A slightly more sensible answer: Text is redundant: There is information in those bytes that could be expressed a little more tightly. The Wikipedia article mentions the fact that 'q' is almost always followed by 'u', for example. 'E' occurs more often than 'T'. And so forth. Similarly, in a program, often 0 is found more often than any other number. This consistency can be exploited and 'squeezed out.' But once you've done that once, the original redundance is mostly gone. The compressed file has hardly any more 'wasted bits.'

Carl Smotricz
A: 

You can compress data as much as you like, but the effect might not be what you want. After the first level of compression, if you run the same algorithm on it, it probably won't compress enough to make it worthwhile.

Think about this, here is your data:

1001 0011 1110 0100 0011 1001

I'll use a made-up compressor to tokenize by nybble (4 bits) the data as such:

if 1001, compress as 101 since no nybble begins with 101 and 1001 occurs twice if 0011, compress as 110 since no nybble begins with 110 and 0011 occurs twice

After compression:

101 110 1110 0100 110 101 or 1011 1011 1001 0011 0101

This wouldn't actually work in the real world, but as you can imagine, you could compress this again as it still is binary data.

The next compression does this:

if 1011, compress as 111

After compression: 111 111 1001 0011 0101 or 1111 1110 0100 1101 01

But as you can see, there aren't anymore duplicate nybbles, so the compressor I used would have nothing left to compress.

Again, this isn't a real compressor, just an easy way to understand the concept.

Exit
+1  A: 

It's not that it can be compressed only once, it's that there is a minimum size you can compress any data before you start losing bits of it (the way you do with a low quality jpg or MP3 file). Most compression algorithms these days are good enough that one pass gets you within a couple of % of that so a second time isn't really worthwhile rather that in not being possible.

To understand the minimum size without reading too much theory, think of a question with two possible answers Yes and No. The smallest you can make this result is a single bit where 0 = No and 1 = Yes (or vice versa). Even that has made a bunch of assumptions (that the person receiving the data understands this encoding already for instance).

On a more complex level the same is true for all other data. In a situation where you have eight possible answers, all equally probable (this is important), the minimum size is three bits - the smallest number of bits to allow you eight options (000, 001, 010, 011, 100, 101, 110, 111).
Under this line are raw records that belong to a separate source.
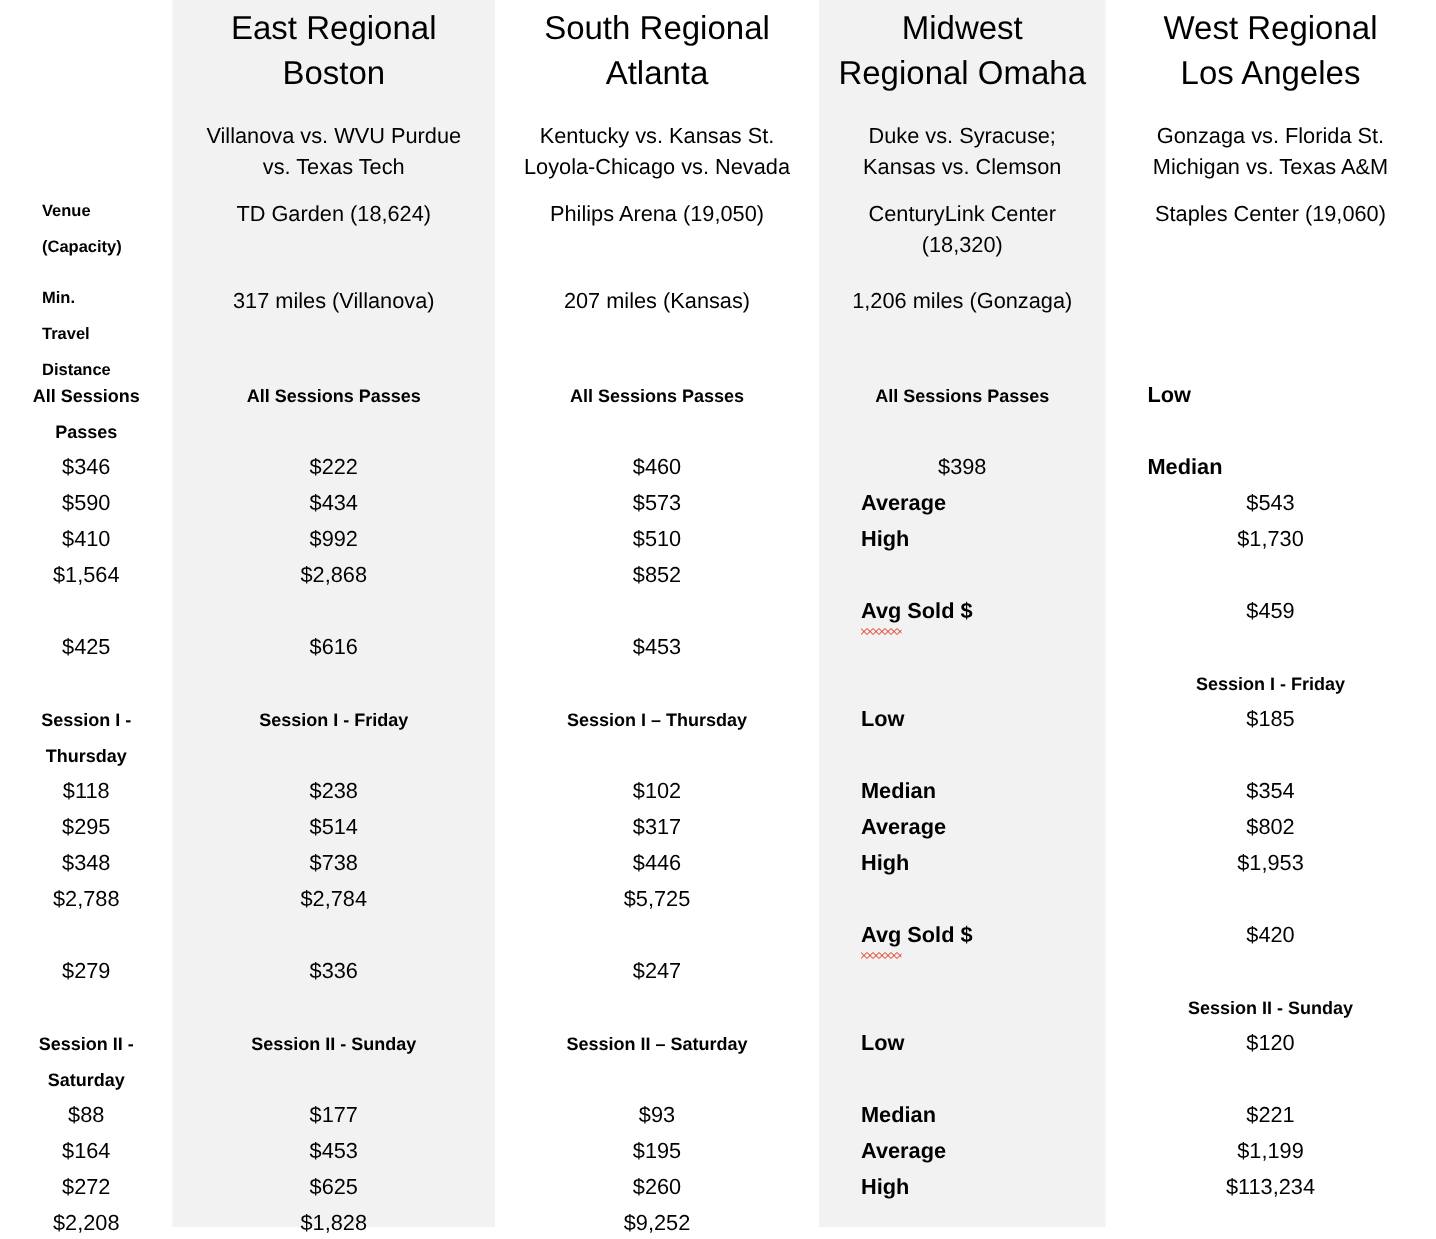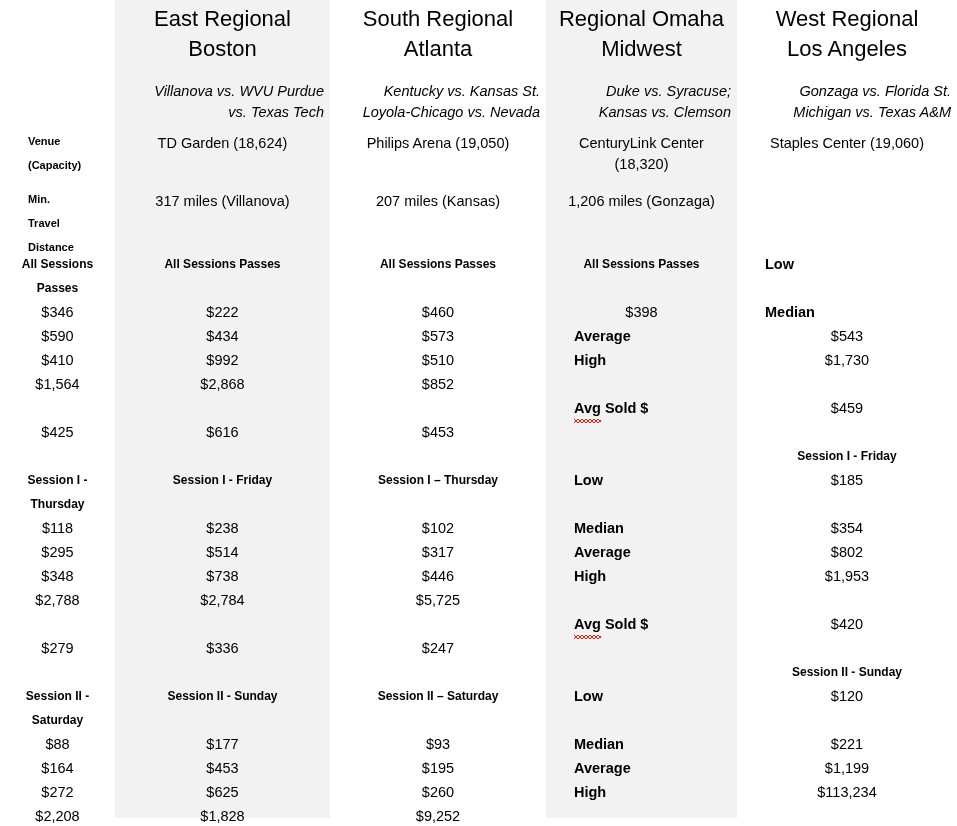--- a/index.html
+++ b/index.html
@@ -151,8 +151,8 @@
       <div>Atlanta</div>
     </div>
     <div class="region-title" style="height:70px;">
+      <div>Midwest</div>
       <div>Regional Omaha</div>
-      <div>Midwest</div>
     </div>
     <div class="region-title" style="height:70px;">
       <div>West Regional</div>

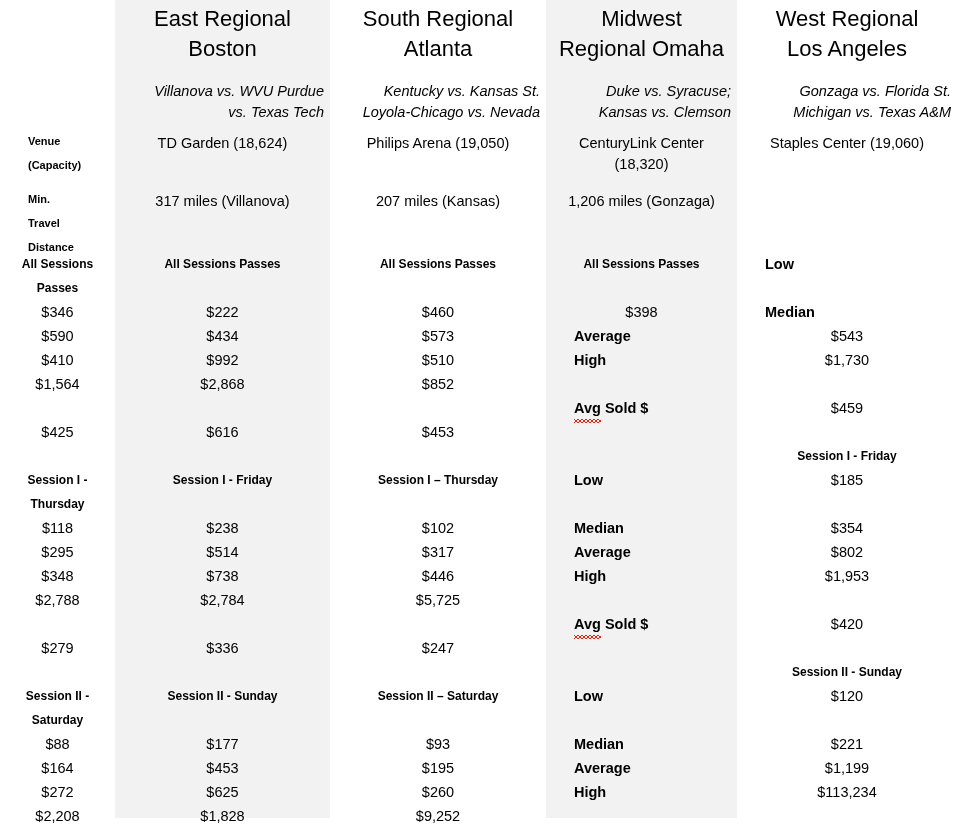--- a/index.html
+++ b/index.html
@@ -74,10 +74,9 @@
   .matchups {
     font-size: 14.5px;
     line-height: 21px;
-    text-align: right;
+    text-align: center;
     padding: 11px 6px 0 6px;
     box-sizing: border-box;
-    font-style: italic;
   }
 
   .venue {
There are some clever things you can do to reduce it a little under certain circumstances (for instance you use a smaller number of bits for very common answers at the expense of needing more than might be needed for less common ones but at a lower overall average) but ultimately there is a minimum amount of storage needed to contain the information.

Jon Hopkins
+2  A: 

Take a piece of paper and fold it - you've compressed it by 50%. Now do it again - and keep trying. Notice how it becomes harder and harder, and at some point you have to stop?

Data compression suffers from the same limits. Sure, you can compress it again, and you might save a little more space, but it's a clear example of diminishing returns - every further compression attempt requires more effort for marginal improvements.

Damien Dennehy
+1  A: 

For any number N, there are 2^(N+1)-1 different possible input files of length N bits or shorter. If every different input file will yield a different output file, then for every possible input file of length k which can be reduced to some shorter length, there must be at least one shorter file that gets longer.

supercat